Detective Jeff Liu investigated the murder. Based on information he obtained from the cell phone companies, he was able to determine which cell phone towers were being utilized during various cell phone calls that were made on the evening of the murder. Those records showed that calls were made or received on the cell phone number ending in 0011 at 10:08, 10:09 and 10:10 p.m. on the evening of the murder and that the cell phone was hitting off the tower located at 1950 University Avenue, in the area of Harris's house. Liu estimated that the murder occurred approximately between 10:28 and 10:30 p.m. The next call on the 0011 cell phone was made at 10:50 p.m. and the cell phone was then hitting off the tower located at 2415 University Avenue in the direction heading towards the Dumbarton Bridge. A further call was made on the 0011 number at 10:53 p.m. and was hitting off the cell phone tower located just off State Route 84 and subsequently hit the tower located about .8 miles from the King's Inn in Fremont at 11:31 and 11:59 p.m. and then a call was made utilizing an East Palo Alto cell phone tower at approximately 1:54 a.m. Liu therefore concluded that the person using the 0011 phone had it in the area of Harris's house and the crime scene and eventually went over the Dumbarton Bridge at 10:53 p.m. and returned to East Palo Alto at 1:54 a.m. Similarly, calls were made or received on the 1411 cell phone at 10:07 and 10:09 p.m. that evening that registered against the cell phone tower near Harris's house. The next calls on the 1411 line were made or received at 10:51 and 10:54 p.m., and hit the cell phone tower near the Dumbarton Bridge. Two further calls were made at 10:55 and 10:56 p.m. and registered on the cell phone tower on the east side of the Dumbarton Bridge. Subsequently, there were calls made from 11:22 p.m. to 12:22 a.m. that registered on the cell phone tower near the King's Inn. Cell phone records then showed that the 1411 cell phone made or received calls returning from the King's Inn to Harris's house at between 1:44 a.m. and 2:08 a.m.
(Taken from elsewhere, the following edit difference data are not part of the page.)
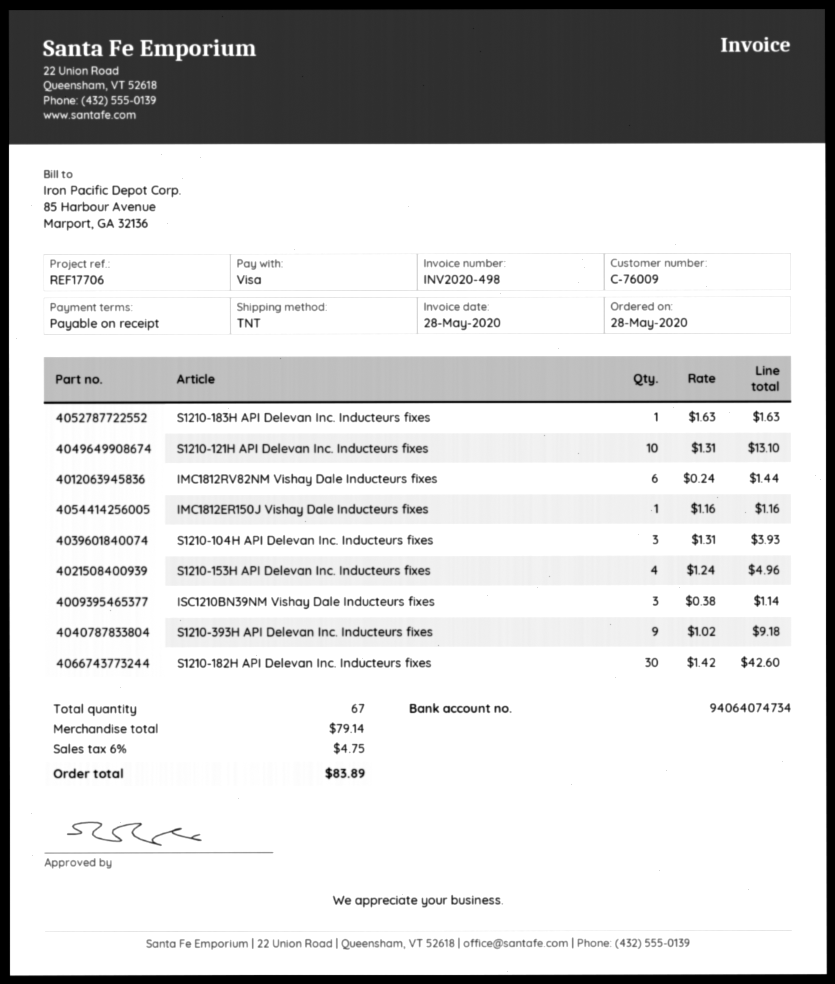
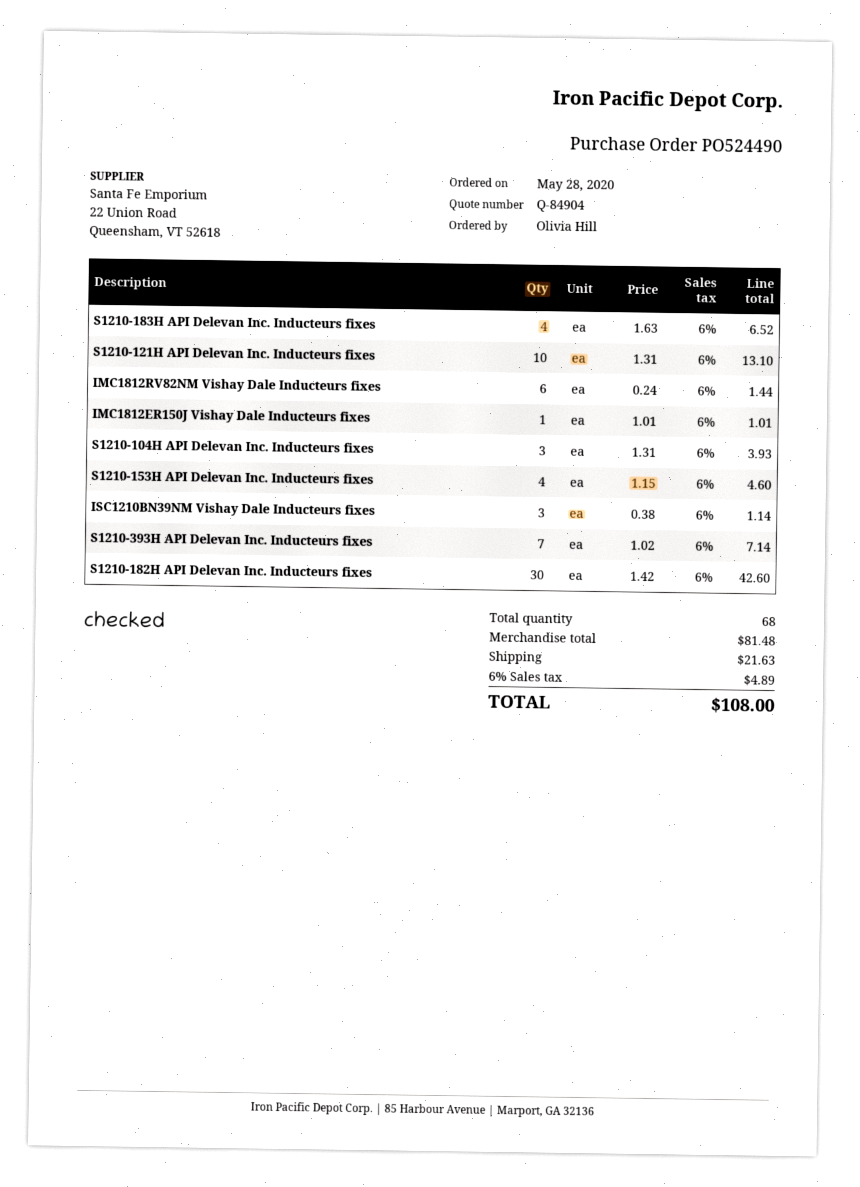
S1210-183H API Delevan Inc. Inducteurs fixes: 1 x 1.63 = 1.63 -> 4 x 1.63 = 6.52
IMC1812ER150J Vishay Dale Inducteurs fixes: 1 x 1.16 = 1.16 -> 1 x 1.01 = 1.01
S1210-153H API Delevan Inc. Inducteurs fixes: 4 x 1.24 = 4.96 -> 4 x 1.15 = 4.60
S1210-393H API Delevan Inc. Inducteurs fixes: 9 x 1.02 = 9.18 -> 7 x 1.02 = 7.14
total quantity: 67 -> 68
subtotal: 79.14 -> 81.48
shipping: none -> 21.63
tax: 6% = 4.75 -> 6% = 4.89
total: 83.89 -> 108.00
Liu testified that he interviewed Harris on April 10, 2006 and that Harris said he was drunk and high on the day of the murder and had no idea what time they left his house to go to the King's Inn. Harris said that there was only one caravan of cars and that Reid was in the caravan and was stopped by police. Liu also interviewed Russell who said he did not know what time they went to Fremont that night and said that they all travelled in a caravan of four to five cars to get to Fremont. No mention was made of two caravans. Liu timed the drive to the murder scene from Harris's house and determined that it took 3 minutes and 41 seconds on a weekend evening.

Liu interviewed defendant who told him that he was at the King's Inn in Fremont at the time of the murder. Defendant told Liu that he left the party at Harris's house at 9:00 p.m., that it was a 30-minute car ride to Fremont, and that after waiting in line, he got into the club at about 10:00 or 10:30 p.m. and stayed until 2:00 a.m. Defendant told Liu that he probably was selected in the photographic lineup because of his brother even though Liu had not mentioned anything about defendant's brother. He denied owning any guns or cell phones. When interviewed, Quentin told the police that defendant had guns.

It was stipulated that defendant was a person prohibited by law from owning, purchasing, receiving, or possessing a firearm.

In defense, defendant sought to show that he was misidentified as the perpetrator, and alternatively, that he acted in self-defense by demonstrating that Stubbs had a reputation for violence. On the latter defense, he called several witnesses. Alicia Avalos, the mother of Stubbs's girlfriend, testified about a fight Stubbs had with a guest in her home. She was cut with a broken bottle when she tried to separate the two. Stubbs lived at Avalos's house at times so she sought a restraining order against him because her daughter feared that her children would be taken away if she did not obtain a restraining order. Avalos also thought she was at risk of losing her Section 8 housing if Stubbs lived with her.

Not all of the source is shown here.